Several industry commentators have speculated about the arguments to be made by both sides in court, acknowledging that this is the first U.S. claim to attempt to make a direct link between a ransomware attack and a patient fatality. One of the leading questions that has been posed is whether the Plaintiff will be able to demonstrate that but-for the Cyberattack, her baby’s condition would have been known and that a different course of treatment (namely, a C-section) would have been administered. By way of comparison, a similar lawsuit was filed in Germany in late 2020 involving allegations that a ransomware attack caused the death of a 78-year old woman. The woman, suffering from an aortic aneurysm, was forced to be transported to a farther emergency room, delaying her treatment by an hour, because the closest one had undergone a ransomware attack that corrupted 30 of the hospital’s servers and disabled internal communication systems. Upon investigation into the claim, government authorities could not establish sufficient evidence to prove that the ransomware attack was the decisive factor or the sole, direct cause of the woman’s death, despite the possibility that it may have been one of several factors that led to her death.
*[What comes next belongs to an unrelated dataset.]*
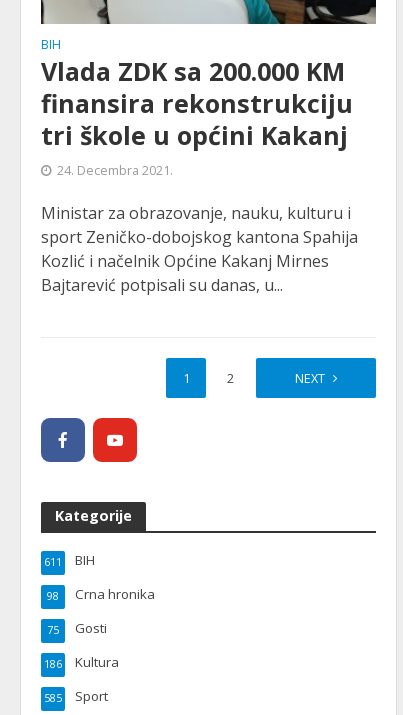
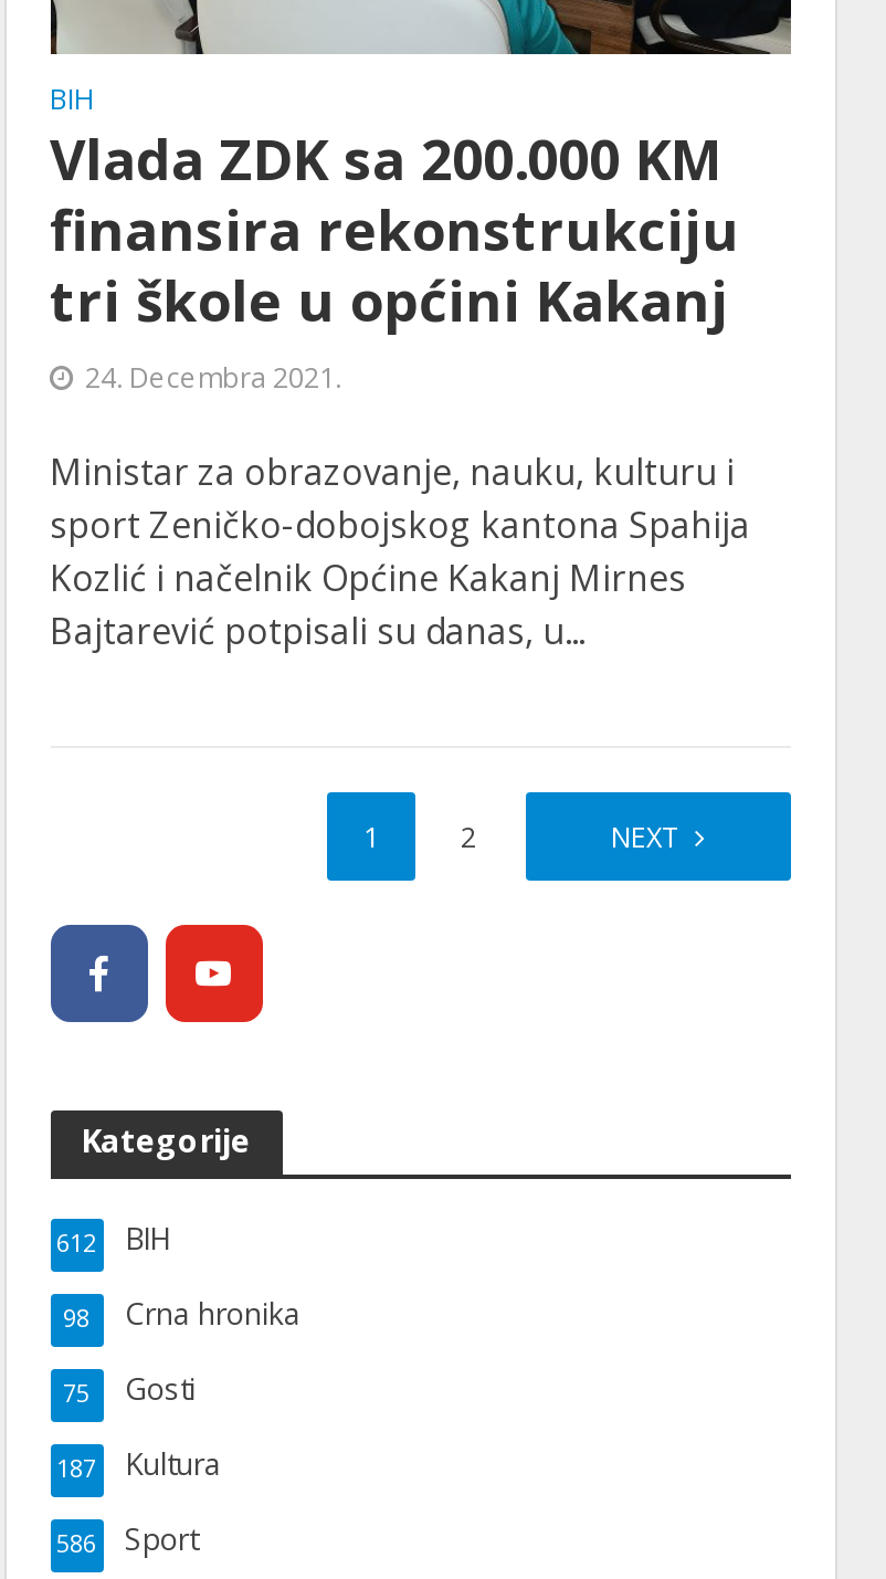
[44,551,94,569] 611 BIH -> [56,1218,169,1258] 612 BIH
[44,653,118,671] 186 Kultura -> [56,1444,222,1484] 187 Kultura
[44,687,108,705] 585 Sport -> [56,1519,198,1559] 586 Sport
In a recent Wall Street Journal podcast, industry reporter, Keven Poulsen noted that the Court has a difficult decision in deciding this Claim and that visibility into cyberattacks is fairly inconsistent across the board, stating, “right now, there’s just no clear guidance, or direction, or standards for hospitals about what they have to disclose to the public and to their patients when they’re facing an incident like this. In this case, Springhill was very reticent to disclose anything about it to the public. And their initial characterizations of this attack to the local press have failed to capture the actual impact of the event. In other cases, we’ve seen hospitals be much more forthright and open about it, and even identify which ransomware group they’re dealing with.”

  • Sara J. Brundage
    Partner

    Sara Brundage is an insurance coverage and litigation attorney who handles complex commercial disputes involving domestic and international commercial insurance companies, captives and risk-retention groups, self-insured ...

  • Jenna R. Simon
    Staff Attorney

    Jenna Simon is an insurance attorney who primarily focuses her practice on captive insurance matters.

    • Works with clients to develop and manage alternative risk programs
    • Prepares industry regulatory and legal updates
    • Reviews ...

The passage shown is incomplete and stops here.